EToys, founded in 1997, aims to dominate the online toy market When it went public in May 1999, it raised $1.66 million. The company has spent a lot of marketing efforts competing with retailers such as toys r us, Wal Mart and Amazon. It has also signed agreements with AOL, discovery toys and gap to increase its risk EToys managed to acquire about 200 million customers and started a successful UK branch. The company suffered a public relations blow due to the delay in delivery of toys due to the 1999 holiday season, but shot online sales in r us. Then it laid out $150 million to build new distribution centers in Virginia and California. Despite the increase in sales, eToys lost millions of dollars a quarter in less than expected revenue during the 2000 holiday season. It has also accumulated $24.7 billion in debt.

The stock price of eToys has risen from about $86 per share to about 9 cents per share at its peak [source: BBC news, foreign countries]. Rival Toys R US is working with Amazon to strengthen its online sales. In a familiar story, eToys is unable to find enough new capital investment to keep things going after the consumer boom, bankruptcy at dot com. It closed its UK website in early 2001. In March 2001, February 2001, the company filed for bankruptcy, closed down and laid off about 1000 workers from January to its closing KB toys buys and revives eToys, which pays $5.4 million, about $400000 in inventory, and an additional $33.5 billion eToys site, name and logo KB toys go 'in the days to come, but etoys.com still exists - in new ownership.

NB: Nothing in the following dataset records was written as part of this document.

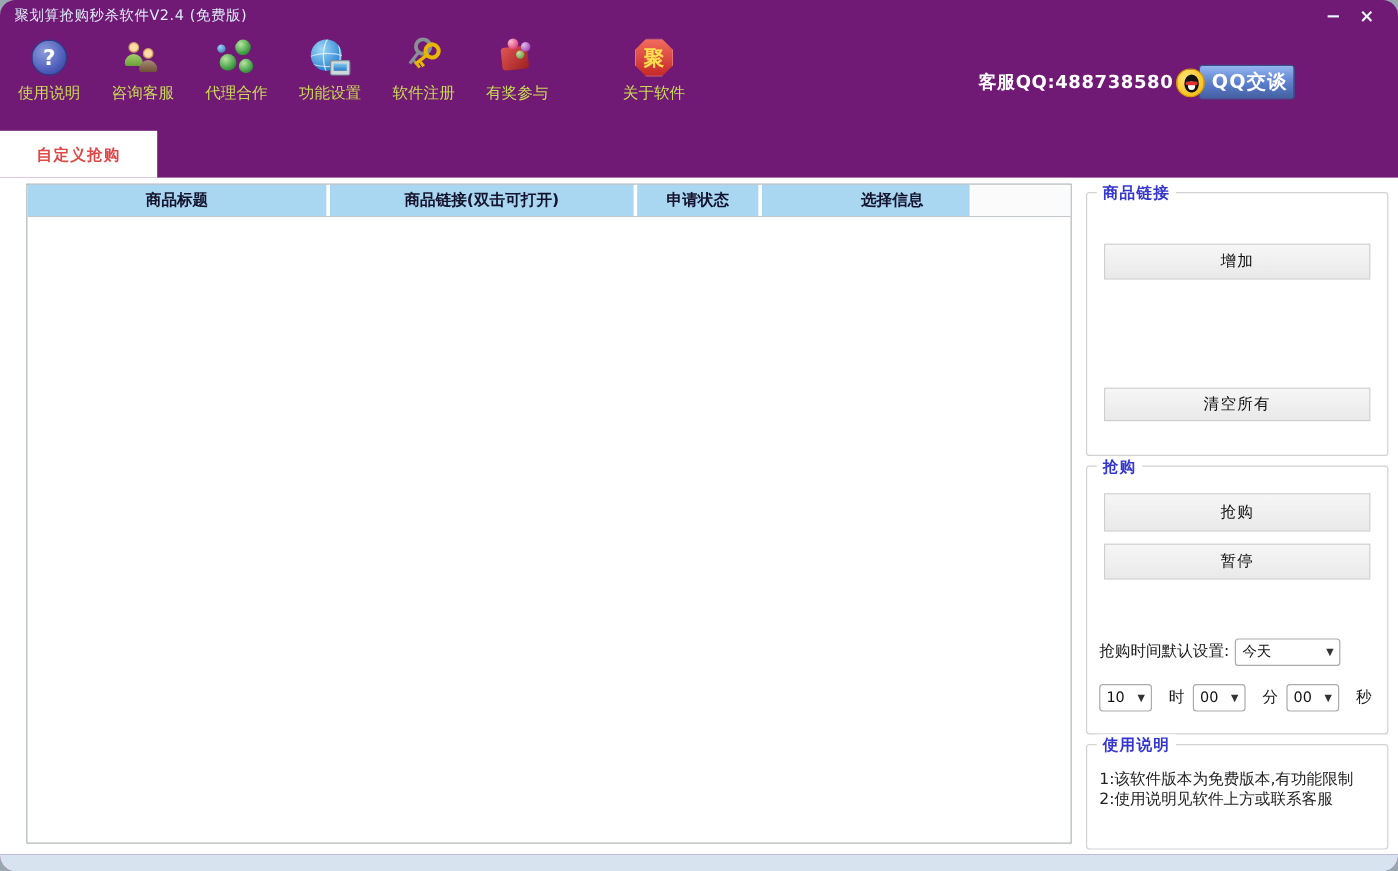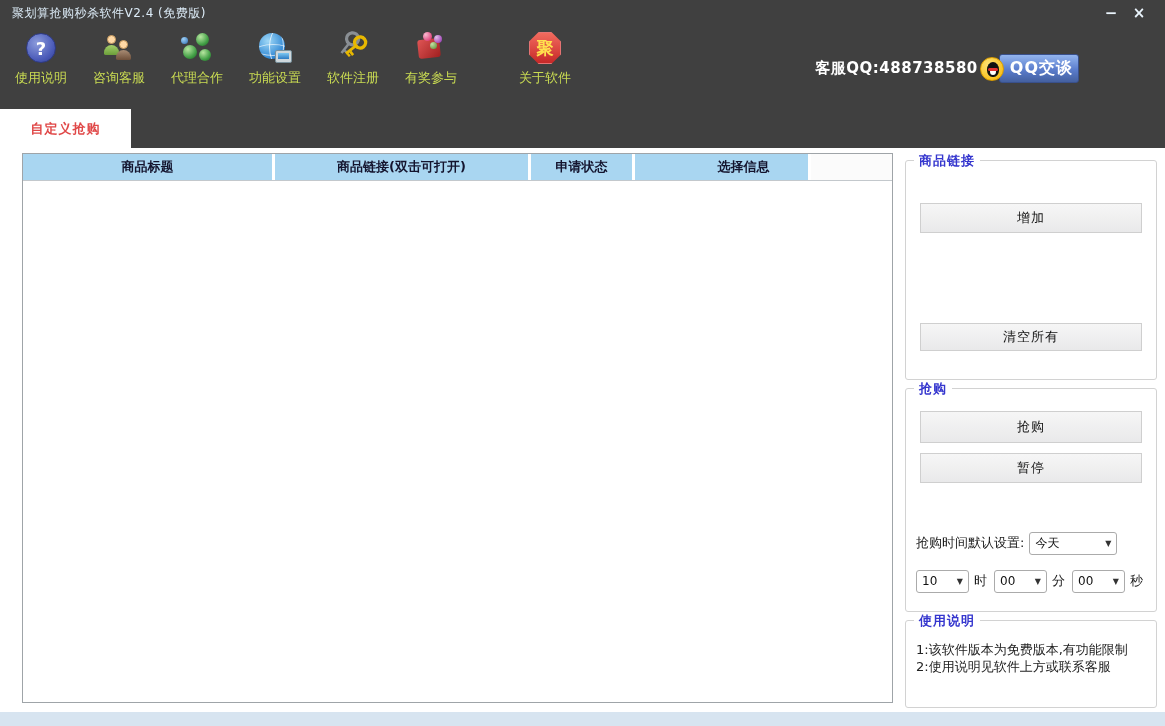"聚划算抢购秒杀软件V2.4 (免费版)" .window { background: #404040 -> #701a75; border-radius: none -> 13px }
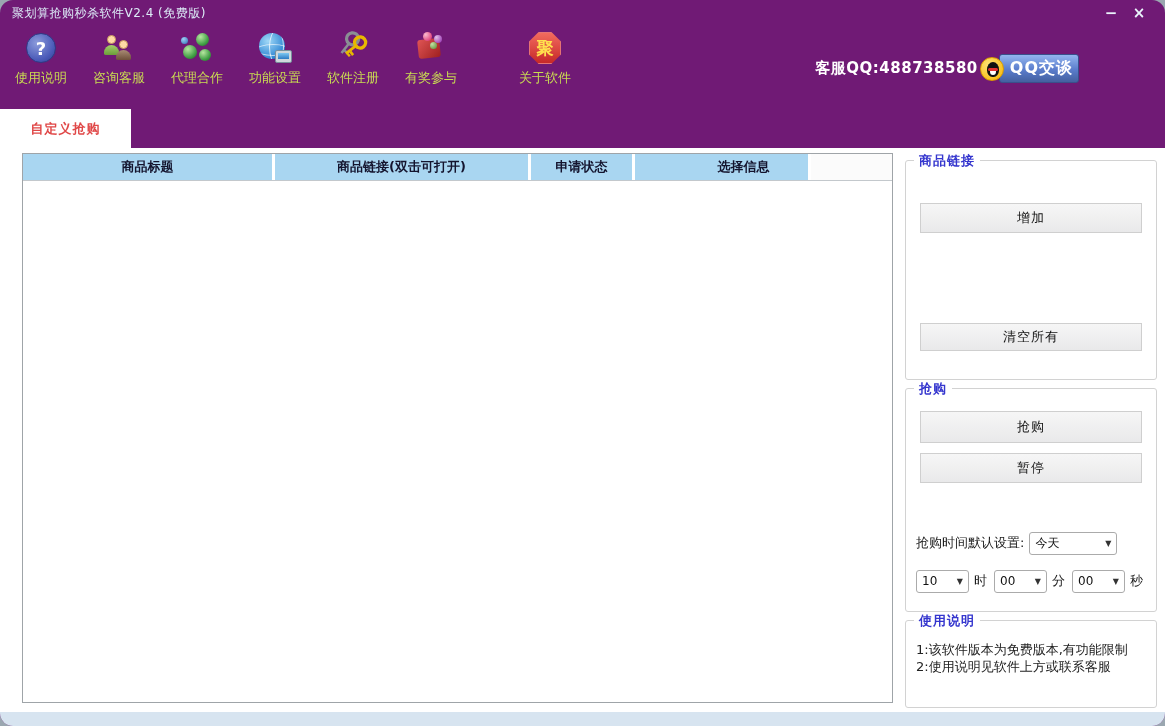"10" .combo-sm { margin-right: 5px -> 14px }
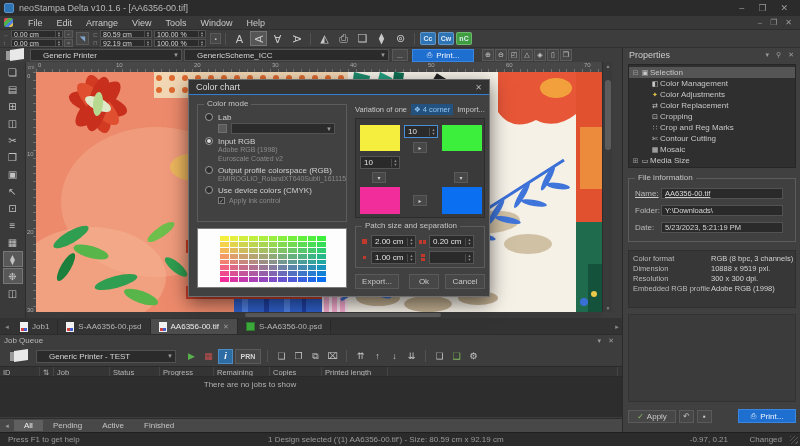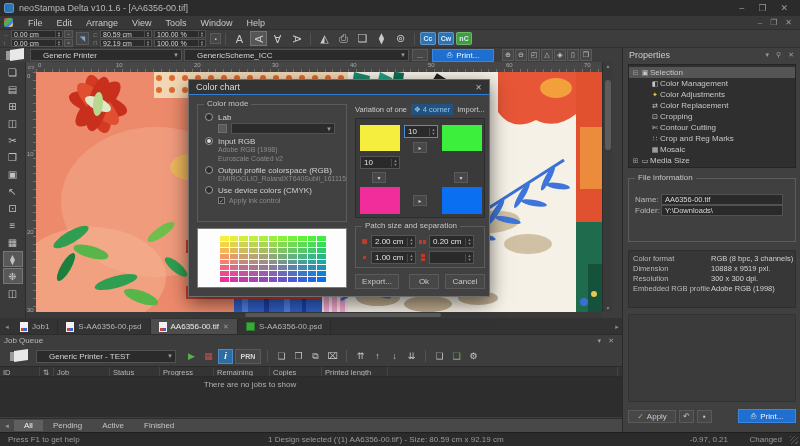"GenericScheme_ICC" #scheme-field { width: 225px -> 205px }
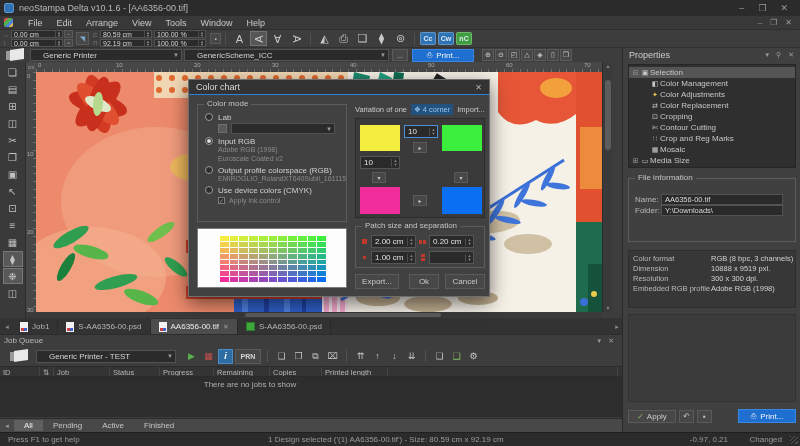"Contour Cutting" div.trow { order: before "Crop and Reg Marks" -> after "Crop and Reg Marks" }
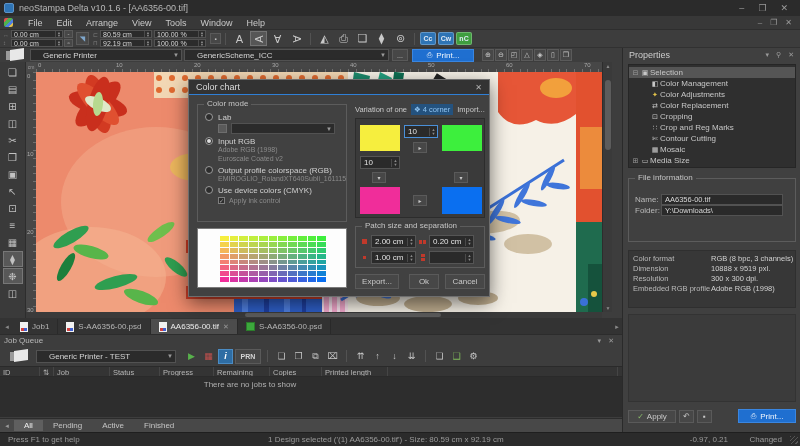"Name:" div.frow { text-decoration: none -> underline; top: 15px -> 9px }
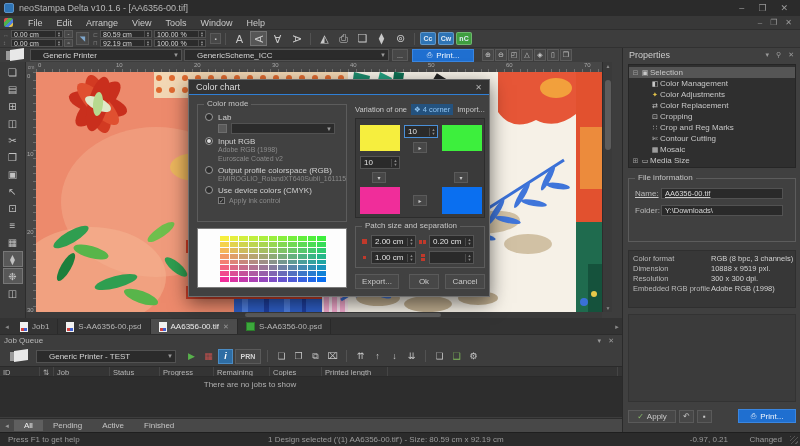"Date:" div.frow { html: none -> <div> <span>Date:</span> <span>5/23/2023, 5:21:19 PM</span> </div> }
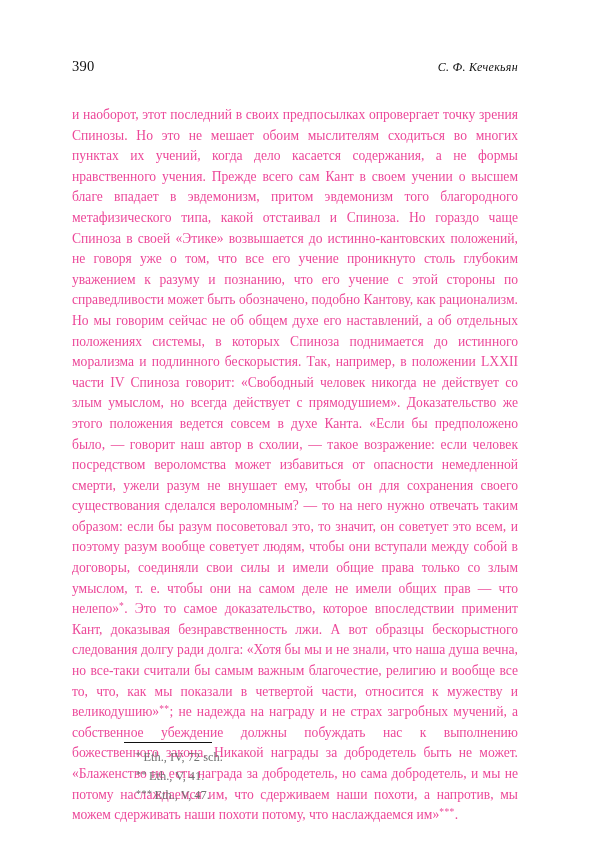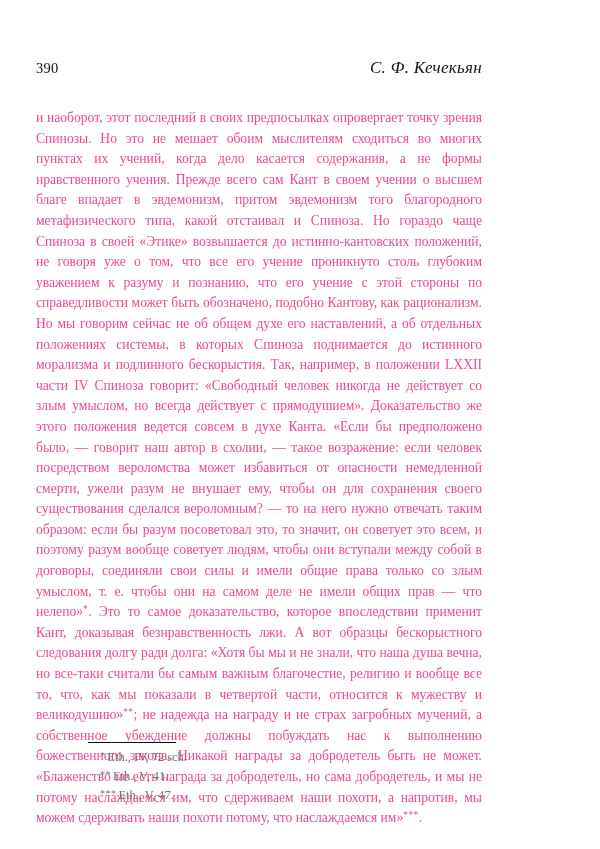"390" .page { margin-left: none -> 36px }
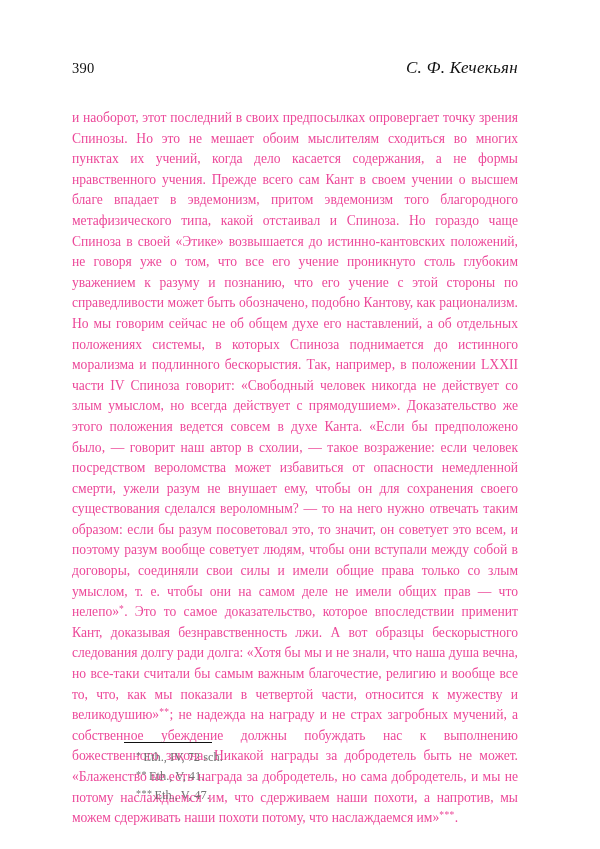"С. Ф. Кечекьян" .author-name { font-size: 17px -> 12px }
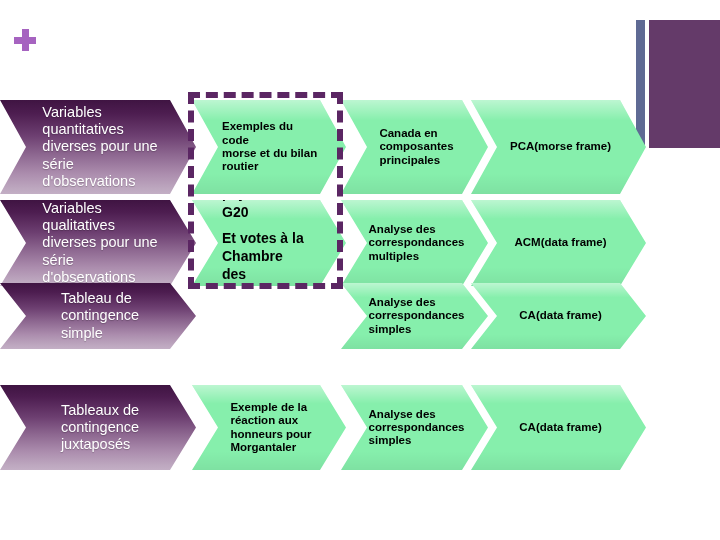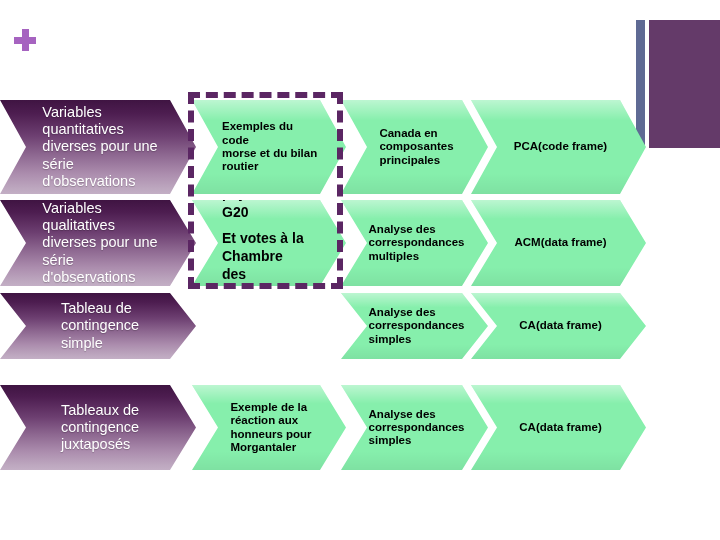"PCA(code frame)" span.txt { text: code -> morse }
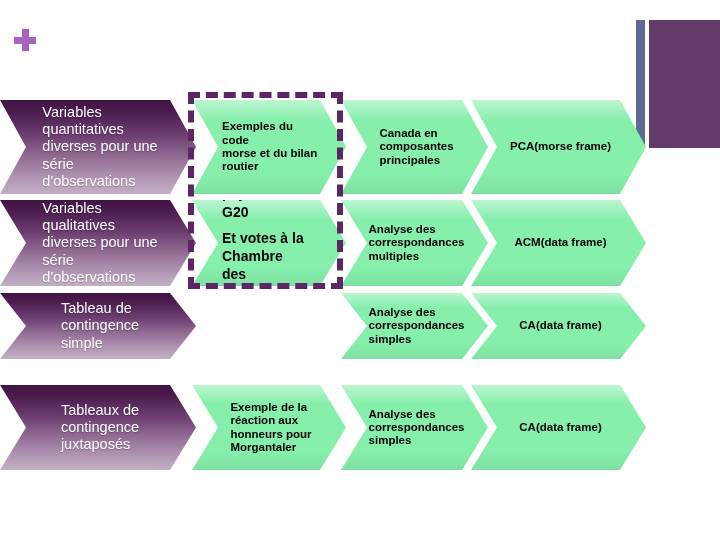"Tableau de" div.row { top: 293px -> 283px }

Napster's difference: it's not a bust, kill it, and the site reappears, although changing form. Founded in 1999, Napster is an early point-to-point music sharing promoter index website for users to host music on the Internet. It allows users to easily search and download a variety of music for free. This is popular, reaching 80 million users [source: Mega] in its heyday. The company ran away from the music industry and tried to sue Napster for copyright infringement with the major trade organization, the RIAA, but its company struggled for a while. Bertelsmann, a German media company, paid millions of Napster companies to develop a secure music distribution system, which led to Bertelsmann being involved in some anti Napster lawsuits to help keep Napster (ironically, Bertelsmann, a musician, was also charged with killing Napster. )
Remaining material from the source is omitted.